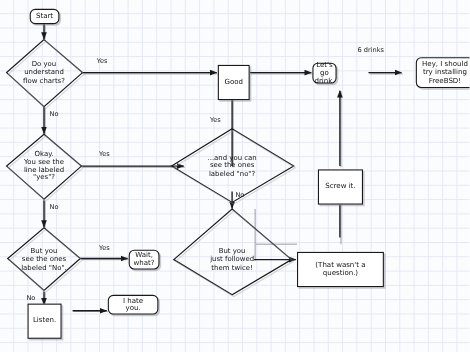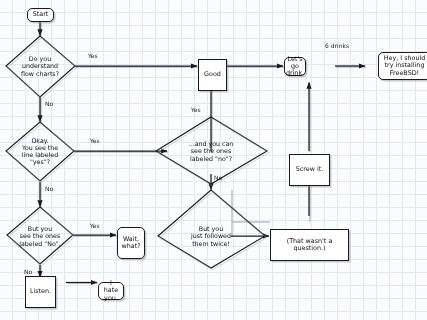--- a/index.html
+++ b/index.html
@@ -151,7 +151,7 @@
 
   <div class="node box" style="left:198px; top:59px; width:29px; height:14px;">Good</div>
 
-  <div class="node rounded" style="left:117px; top:227px; width:28px; height:32px;">Wait,
+  <div class="node rounded" style="left:117px; top:227px; width:28px; height:18px;">Wait,
 what?</div>
 
   <div class="node box" style="left:25px; top:276px; width:31px; height:15px;">Listen.</div>

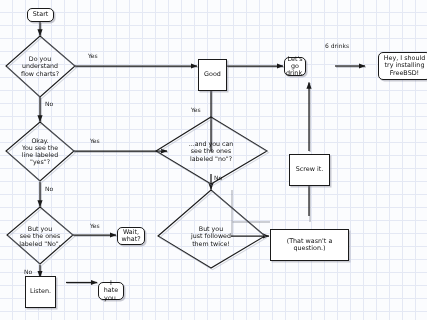--- a/index.html
+++ b/index.html
@@ -156,7 +156,7 @@
 
   <div class="node box" style="left:25px; top:276px; width:31px; height:15px;">Listen.</div>
 
-  <div class="node rounded" style="left:98px; top:282px; width:26px; height:18px;">I hate
+  <div class="node rounded" style="left:98px; top:268px; width:46px; height:18px;">I hate
 you.</div>
 
   <div class="node box" style="left:270px; top:229px; width:79px; height:14px;">(That wasn't a question.)</div>

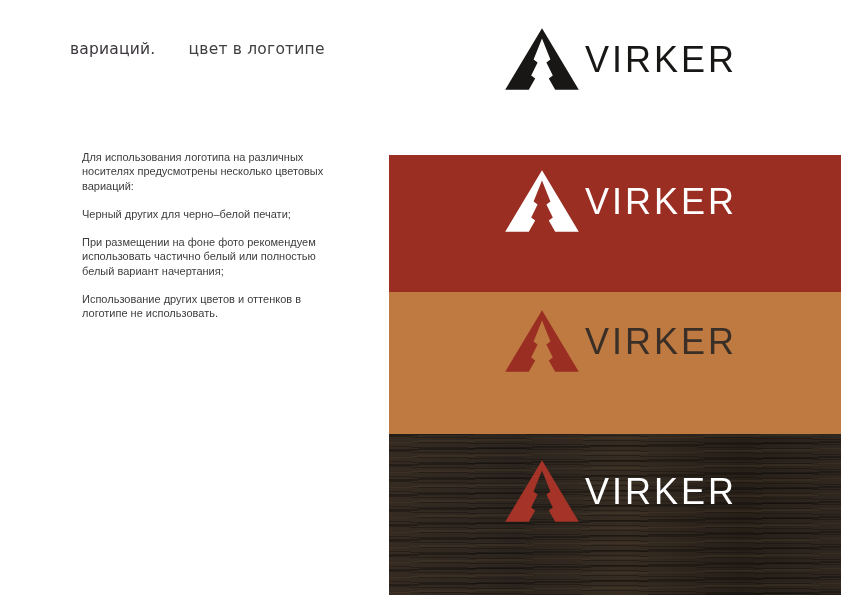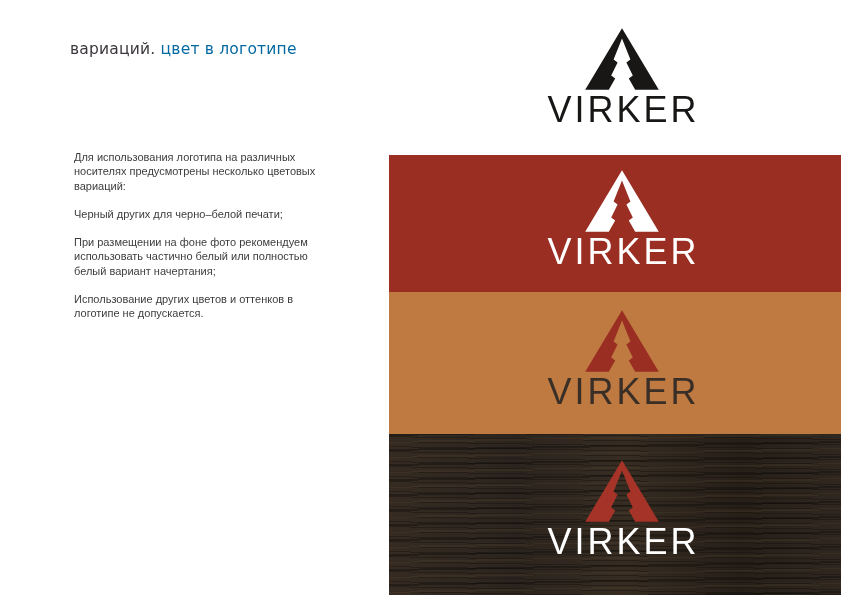--- a/index.html
+++ b/index.html
@@ -61,7 +61,7 @@
 
   <div class="page-title">
     <span>вариаций.</span>
-    <span class="accent" style="color: #0369a1;">цвет в логотипе</span>
+    <span class="accent" style="color: #404040; margin-left: 28px;">цвет в логотипе</span>
   </div>
 
   <div class="text-block" style="color: rgb(61, 61, 61);">

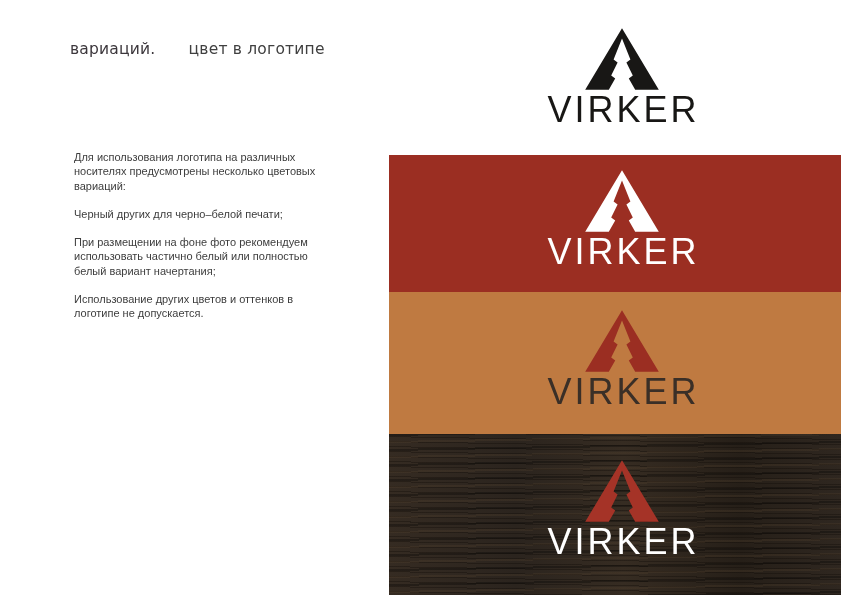--- a/index.html
+++ b/index.html
@@ -40,7 +40,7 @@
   
   .lockup{
     position:absolute;left:502px;width:240px;
-    display:flex;flex-direction:column;align-items:center;
+    display:flex;flex-direction:row;align-items:center;
   }
   .lockup svg{display:block;width:80px;height:62px;}
   .wordmark{

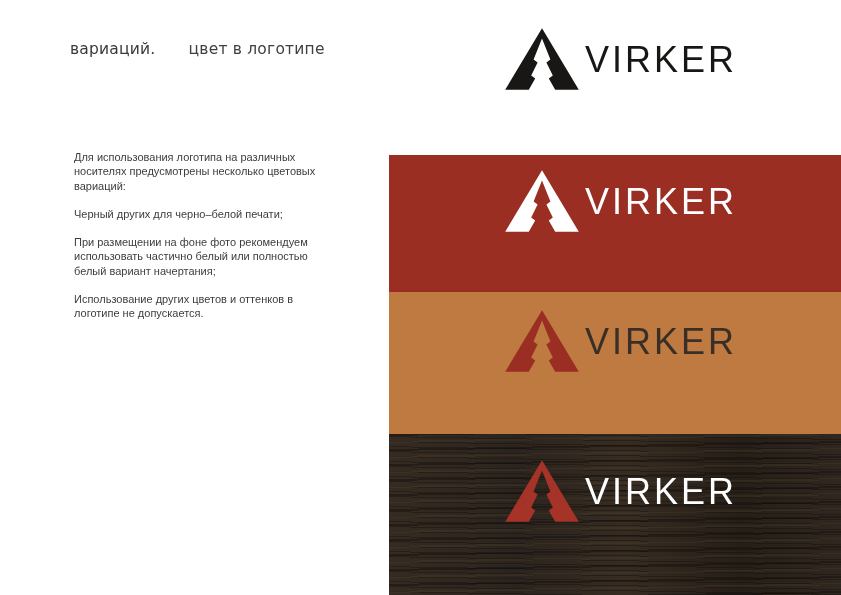--- a/index.html
+++ b/index.html
@@ -21,7 +21,7 @@
     position:absolute;left:70px;top:150px;width:256px;
     font-size:11px;line-height:14.3px;color:#3D3D3D;
   }
-  .text-block p{margin:0 0 14px 4px;}
+  .text-block p{margin:0 0 14px 12px;}
   
   .panel{position:absolute;left:389px;width:452px;}
   .panel-red{top:155px;height:137px;}

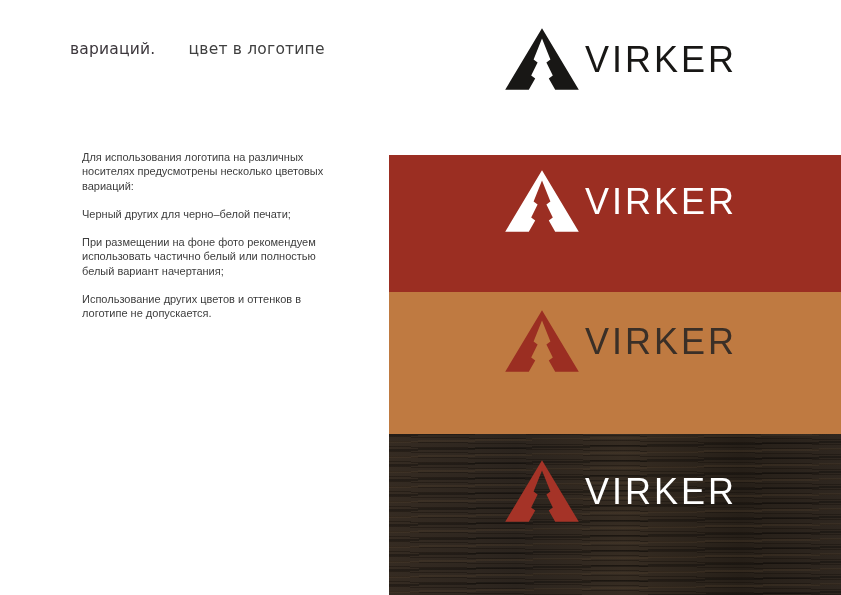--- a/index.html
+++ b/index.html
@@ -68,7 +68,7 @@
       <p>Для использования логотипа на различных носителях предусмотрены несколько цветовых вариаций:</p>
       <p>Черный других для черно–белой печати;</p>
       <p>При размещении на фоне фото рекомендуем использовать частично белый или полностью белый вариант начертания;</p>
-      <p>Использование других цветов и оттенков в логотипе не допускается.</p>
+      <p>Использование других цветов и оттенков в логотипе не использовать.</p>
     </div>
 
   <div class="panel panel-red" style="background-color: rgb(155, 46, 34);"></div>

> _DIRECTIONS_:
Once the line with "-156,7 +156,7 @@" is found in the data above, reproduce it and each line after it exactly, through the line with "-61,7 +61,7 @@". Omit the pictures.

> _RESULT_:
@@ -156,7 +156,7 @@
 
   <div class="node box" style="left:25px; top:276px; width:31px; height:15px;">Listen.</div>
 
-  <div class="node rounded" style="left:98px; top:282px; width:26px; height:18px;">I hate
+  <div class="node rounded" style="left:98px; top:268px; width:46px; height:18px;">I hate
 you.</div>
 
   <div class="node box" style="left:270px; top:229px; width:79px; height:14px;">(That wasn't a question.)</div>

--- a/index.html
+++ b/index.html
@@ -61,7 +61,7 @@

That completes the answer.